Discussion in 'General Parenting' started by Texasfilly79, Sep 29, 2012.

  1. Texasfilly79

    Texasfilly79 Guest

    Alot of us have had our children diagnosed from an early age with different syndroms.

    husband and I are just now starting the diagnoses with his oldest, Stephen who is 17, and trying desperatly to find out what is the root cause so that A) we can improve his quality of life so that he can one day live on his own and B) find out WHAT we can improve and what is a lost cause.

    His psychologist is no longer thinking autism (which I didn't think was an accurate diagnosis as he does not have all of the symptoms) but is now leaning towards a brain injury as an infant (Shaken Baby Syndrome) which after reading the after affects, fits.

    Based on the symptoms below does anyone have a child, or know of a child, that the symptoms fit but is coming up with a different diagnois?

    ONly reaon I am question the shaken baby syndrome, is 1) His Mom is not all together herself and shows some (but not all) of Stephens symptoms (Socialism, self esteem, etc) and 2) Stephen was diagnosed at the age of 3 with Leukemia, wouldn't a health professional have noticed all of the missing milestones and started raising red flags??


    Scasticy (ridgity of the hands/arms) - can not hold a pen correctly and handwriting is the same level as a 3rd grader learning cursive.
    Unable to process language
    Inability to have free thought (Can't explain what he is thinking)
    Inability to understand emotions (He crys but is unable to explain why)
    Unable to process social clues
    Speech issues (hard time sounding out certain syllables)
    Anxiety level THROUGH THE ROOF!!! (So bad that he would pee in his pants rather than bring the slight bit of attention that would cause with him getting up to go to the bathroom) - This is being taken care of by zoloft so his anxiety level is coming down, and quickly.
    Unable to make a descision
    Non Exsistant Fine Motor Skills
    Mentality of a 12 year old
    And of course, social issues and self esteem issues.

    We are unable to get our hands on the doctors records that we need (milestone checkups, birth records, psychological test, etc) from his previous doctors (grumble grumble grumble) we are basically starting from scratch.

    And of course, bio mom won't answer any of our questions (heck, she wouldn't even tell us he was taken Special Education in high school, the way she spoke he was in AP Classes.

    Any help you can give would be greatly appreciated.

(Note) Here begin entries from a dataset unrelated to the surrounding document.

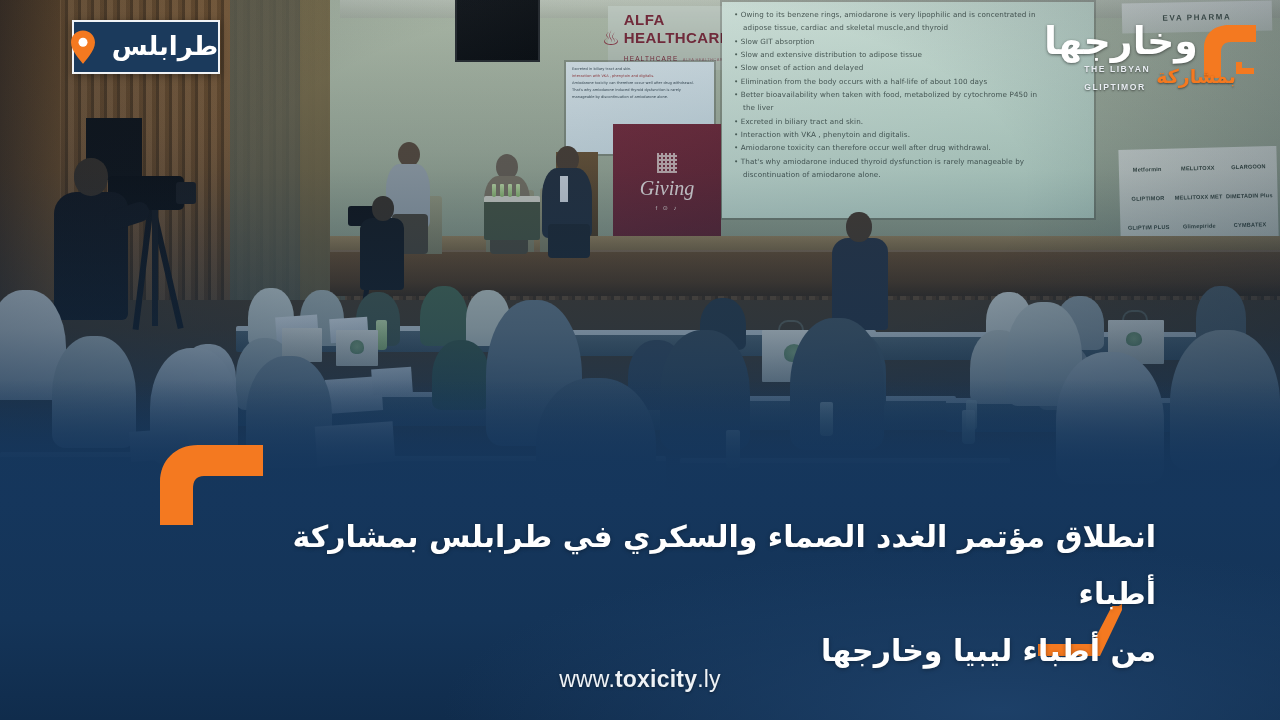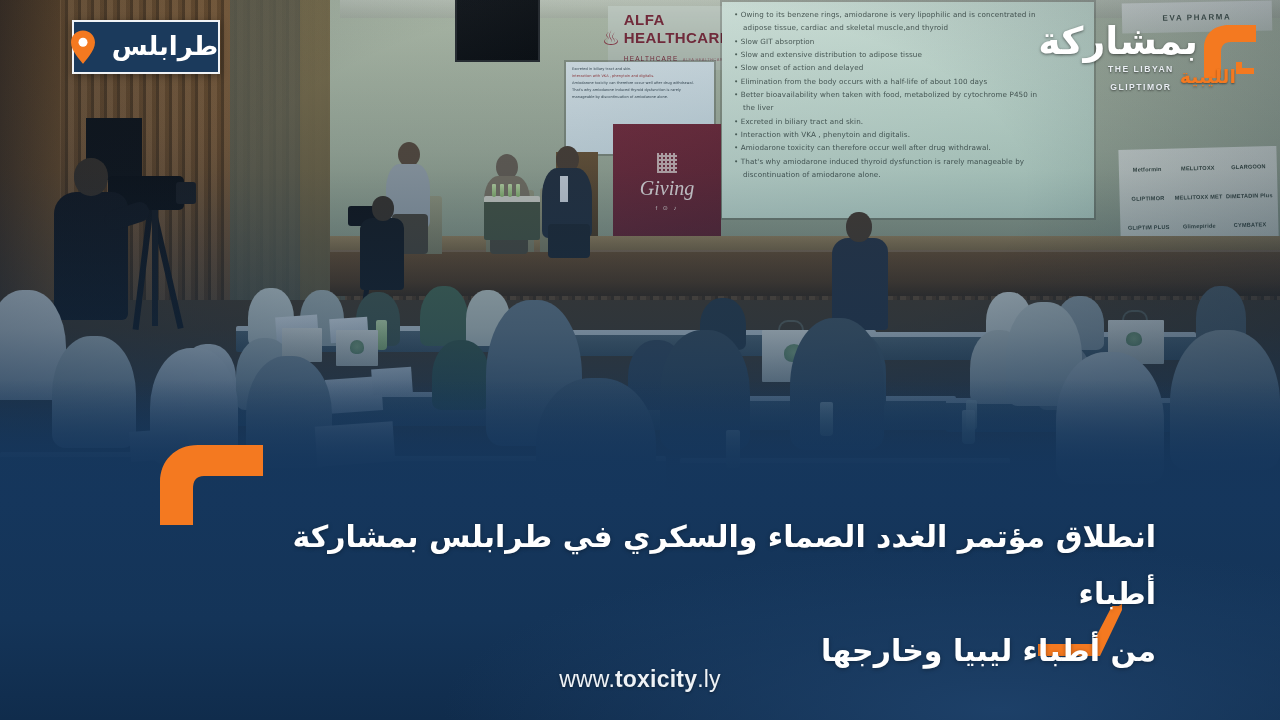"بمشاركة" span.brand-ar { text: بمشاركة -> وخارجها }
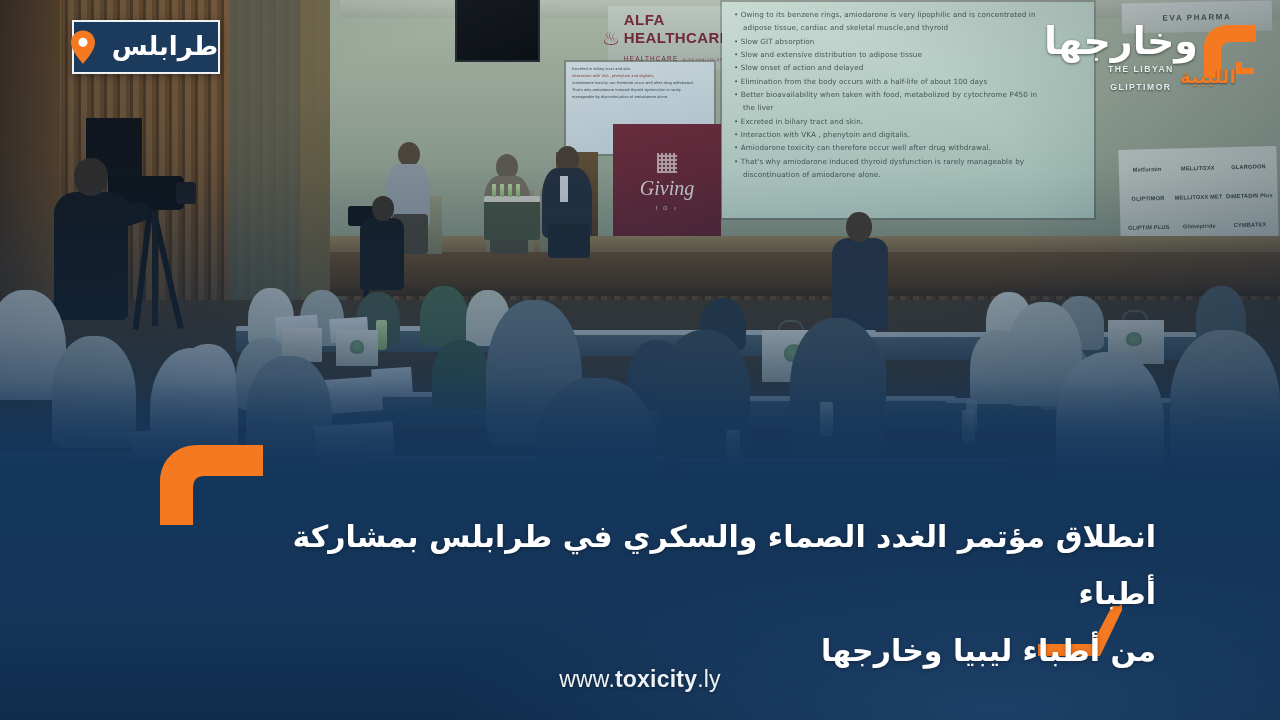"THE LIBYAN" .brand-en { text-align: center -> left }
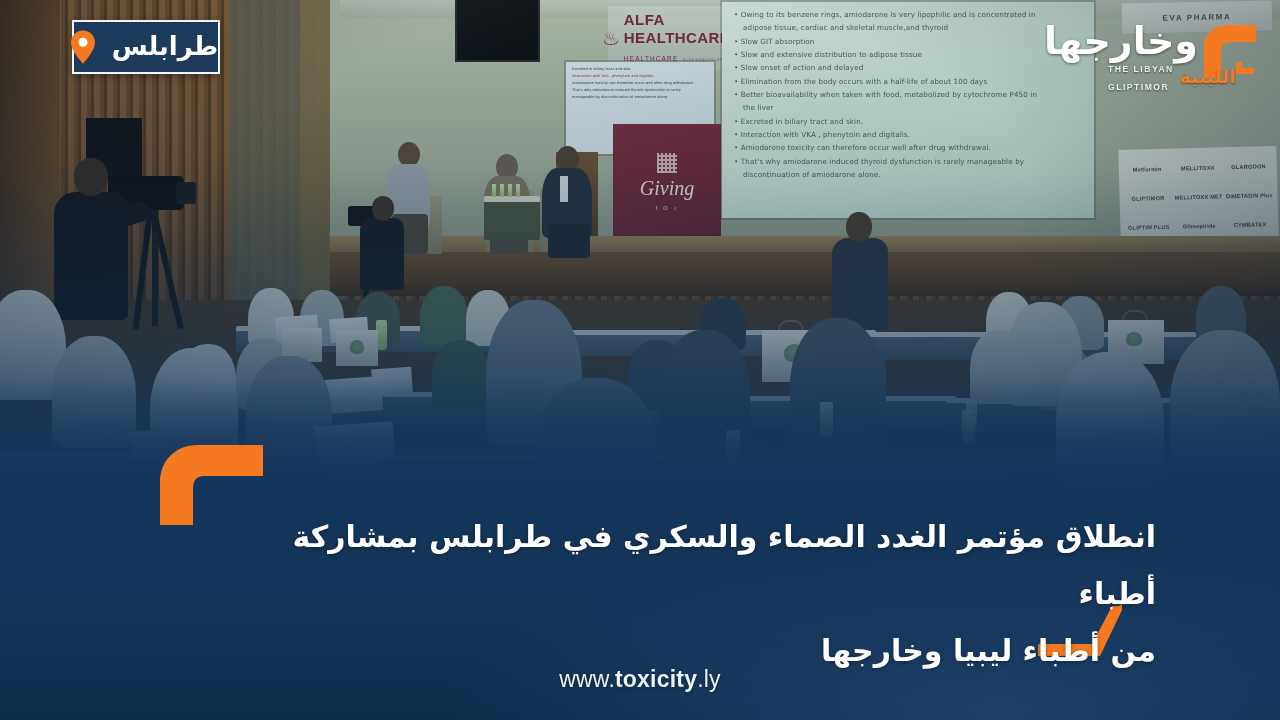"الليبية" span.brand-ar2 { text: الليبية -> بمشاركة }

We do know there was no major trauma at birth, and while a part of me agrees with shaken baby syndrome, the larger part of me doesn't want to accept it.
  2. TerryJ2

    TerryJ2 Well-Known Member

    Welcome, Texasfilly.

    So, Stephen is still living with-his bmom? And he is your stepson?

    I'm a bit confused, because you've got difficult child on your profile as a girl and you don't have Stephen on the profile.

    Anyway, yes, his signs and symptoms could be consistent with-shaken baby, but I would still look on both sides of bio mom's family tree and bio dad's family tree to see if there have ever been any issues with-alcoholism, drug use, other types of illness.

    Does your husband have any parental rights at all? He should be able to request old records.

    I wish I could help more.
  3. Texasfilly79

    Texasfilly79 Guest

    Sorry Terry, I need to update my profile.

    Stephen now lives with us (YIPEE) and difficult child is a girl, but no longer a difficult child. :) That was all behavioral issues which we were lucky enough to treat and she is well on her way of be a typical teenager (which is a broad term I know) lol

    We have looked at husband family tree and nothing is sticking out, and like I said, Biomom won't anwser our questions either.

    husband does have parental rights and long story short, both Stephen and difficult child were not intentional on husband part. He loved them the same, but when he and Biomom divorced, Biomom did the typical "you can have the kids when I need you". Did husband do everything right the past 8 years since they split, no. But, Stephen's problems started way before then and no use getting angry over what could of have been.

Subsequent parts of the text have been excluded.